A letter to my Spanish students 3/31/20

Dear Students,

Confused by remote learning? Uncertain? Anxious? Worried? Stressed? Unclear what next week will bring? For many of us Churchill faculty, the answer to all these is yes. I am guessing that many of you are experiencing this as well. We are all in this together. Your faculty and schools have your back. Here are some ways to better navigate the weeks ahead as schools across the nation move instruction online.

What does this mean for you? Learning online can be challenging in general and especially if it is new to you, but there are positives and many strategies and resources to help you learn well online. Instructors will vary in how they approach “remote teaching,” our term for delivering classes over the web. For some of you, classes will not be limited to set times of the day or week. Many classes will change format so that you can access the lectures of materials more on your schedule. You may be stressed because not all your remote classes will be the same and you will have to navigate the differences.
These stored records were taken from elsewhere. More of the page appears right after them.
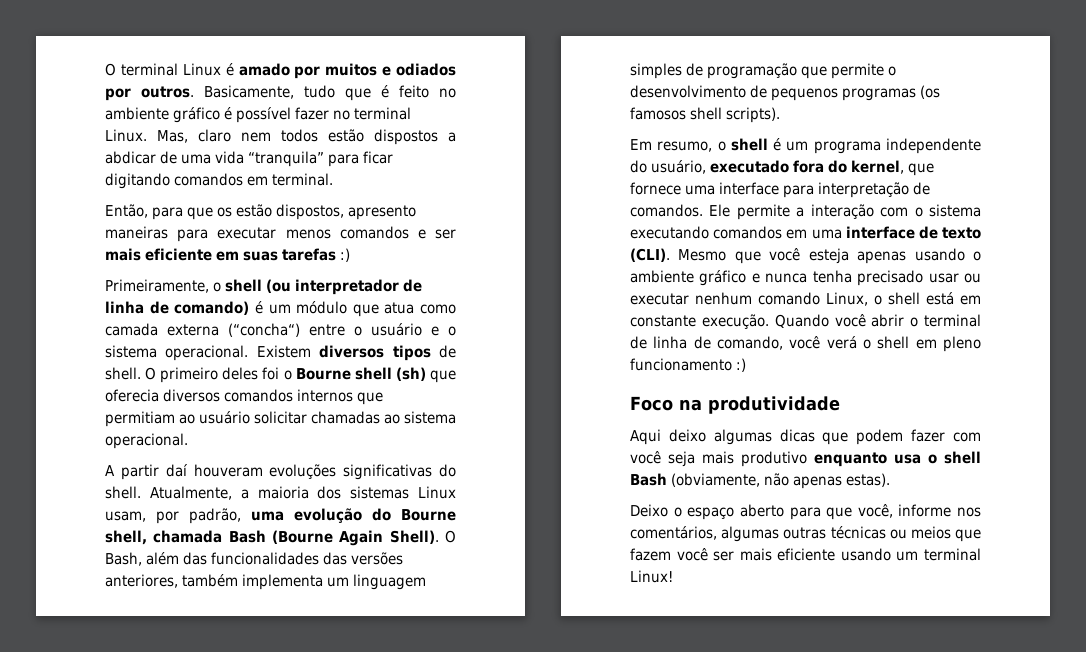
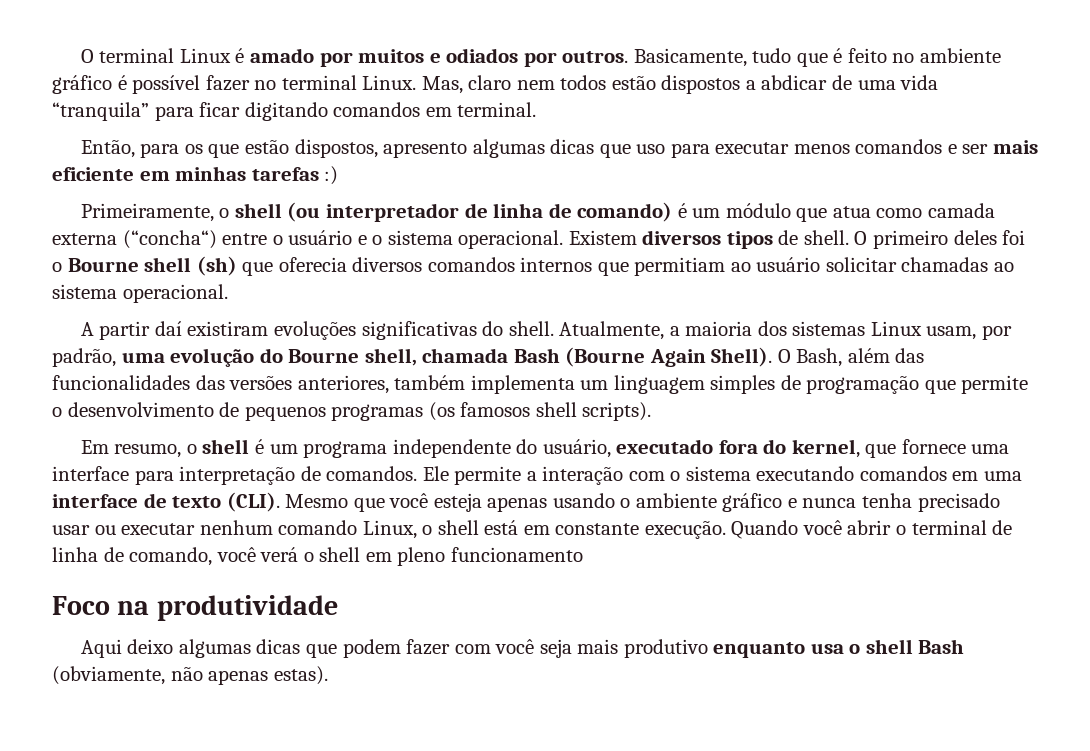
[187,207,232,220] que os -> [184,144,240,158] os que
[105,226,168,239] maneiras -> [472,139,666,158] algumas dicas que uso
[243,251,278,261] suas -> [175,166,247,181] minhas
[193,464,263,477] houveram -> [187,321,269,336] existiram
[736,358,746,372] :) -> (583, 554) none
[630,504,981,520] [630,526,981,542] [630,548,981,561] [630,570,673,583] // Deixo o espaço aberto para que você, informe nos comentários, algumas outras técnicas ou meios que fazem você ser mais eficiente usando um terminal Linux! -> (328, 675) none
Teachers know that and like clarity and certainty too, so whether we meet at a fixed (synchronous) or flexible (asynchronous) time, your teachers will work to make sure meetings times, assignments, and expectations are clear. You will know exactly what happens when, just like in your face-to-courses. If you are unsure, contact your teacher immediately.

Classes may also change so that the format of tests and assignments varies. If your class would have had a lot of multiple-choice exams, it may have more discussion boards and short essay assignments that give you better (and less stressful) ways  interact with the material and show what you know. Going remote may also allow you even more interaction with your classmates. That’s because a course on a learning management system (LMS), such as Canvas or Google Classroom, has many technological bells and whistles to give you more ways to learn that an in-person lecture does.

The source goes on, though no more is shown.